WHAT NEEDS TO BE DONE: Restate the following records word for word without images.

Items from a data source
====================
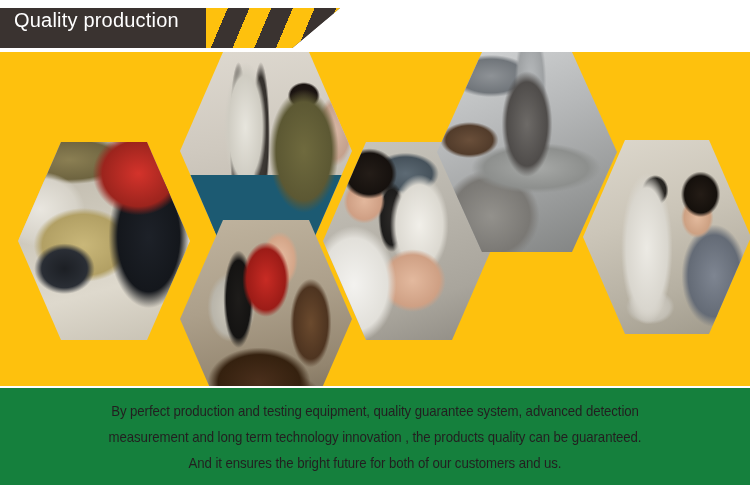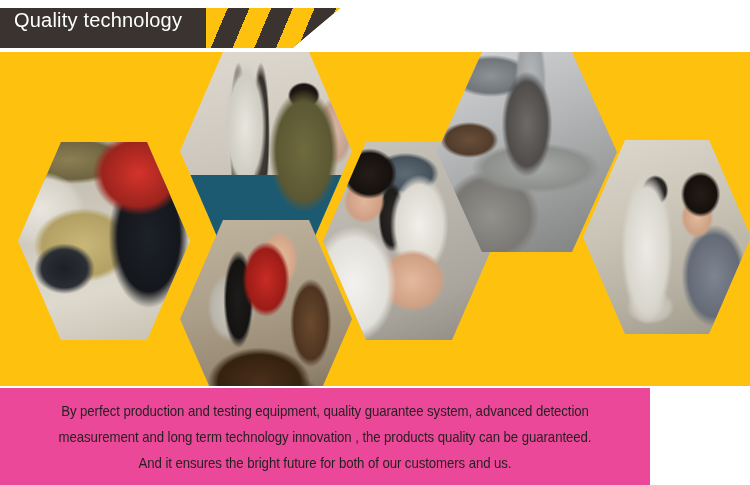--- a/index.html
+++ b/index.html
@@ -166,23 +166,23 @@
       radial-gradient(ellipse 9% 9% at 43% 26%, #3c3a36 0%, #262421 70%, rgba(38,36,33,0) 88%),
       radial-gradient(ellipse 16% 10% at 40% 86%, #d8d4ca 0%, #c2beb4 72%, rgba(194,190,180,0) 90%),
       linear-gradient(162deg, #ddd8cd 0%, #cbc5b8 40%, #b6b0a2 72%, #9d9788 100%);
   }
 
   
   .caption {
     position: absolute;
     left: 0;
     top: 388px;
-    width: 650px;
+    width: 750px;
     height: 97px;
-    background: #ec4899;
+    background: #15803d;
     padding-top: 10px;
     box-sizing: border-box;
   }
   .caption-line {
     color: #231f20;
     font-size: 14.4px;
     line-height: 26px;
     text-align: center;
     white-space: nowrap;
     font-family: "Liberation Sans", sans-serif;
@@ -193,21 +193,21 @@
 </style>
 </head>
 <body>
 
 <div id="page">
 
   <div class="header-banner">
     <div class="banner-bg"></div>
     <div class="header-stripes"></div>
   </div>
-  <div class="banner-title">Quality technology</div>
+  <div class="banner-title">Quality production</div>
 
   <div class="yellow-stage">
 
     <div class="hex" style="left:18px; top:90px; width:172px; height:198px;">
       <div class="hex-img img-flaw"></div>
     </div>
 
     <div class="hex" style="left:180px; top:0px; width:172px; height:198px;">
       <div class="hex-img img-utm"></div>
     </div>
====================
SOLUTION:
--- a/index.html
+++ b/index.html
@@ -166,23 +166,23 @@
       radial-gradient(ellipse 9% 9% at 43% 26%, #3c3a36 0%, #262421 70%, rgba(38,36,33,0) 88%),
       radial-gradient(ellipse 16% 10% at 40% 86%, #d8d4ca 0%, #c2beb4 72%, rgba(194,190,180,0) 90%),
       linear-gradient(162deg, #ddd8cd 0%, #cbc5b8 40%, #b6b0a2 72%, #9d9788 100%);
   }
 
   
   .caption {
     position: absolute;
     left: 0;
     top: 388px;
-    width: 650px;
+    width: 750px;
     height: 97px;
-    background: #ec4899;
+    background: #15803d;
     padding-top: 10px;
     box-sizing: border-box;
   }
   .caption-line {
     color: #231f20;
     font-size: 14.4px;
     line-height: 26px;
     text-align: center;
     white-space: nowrap;
     font-family: "Liberation Sans", sans-serif;
@@ -193,21 +193,21 @@
 </style>
 </head>
 <body>
 
 <div id="page">
 
   <div class="header-banner">
     <div class="banner-bg"></div>
     <div class="header-stripes"></div>
   </div>
-  <div class="banner-title">Quality technology</div>
+  <div class="banner-title">Quality production</div>
 
   <div class="yellow-stage">
 
     <div class="hex" style="left:18px; top:90px; width:172px; height:198px;">
       <div class="hex-img img-flaw"></div>
     </div>
 
     <div class="hex" style="left:180px; top:0px; width:172px; height:198px;">
       <div class="hex-img img-utm"></div>
     </div>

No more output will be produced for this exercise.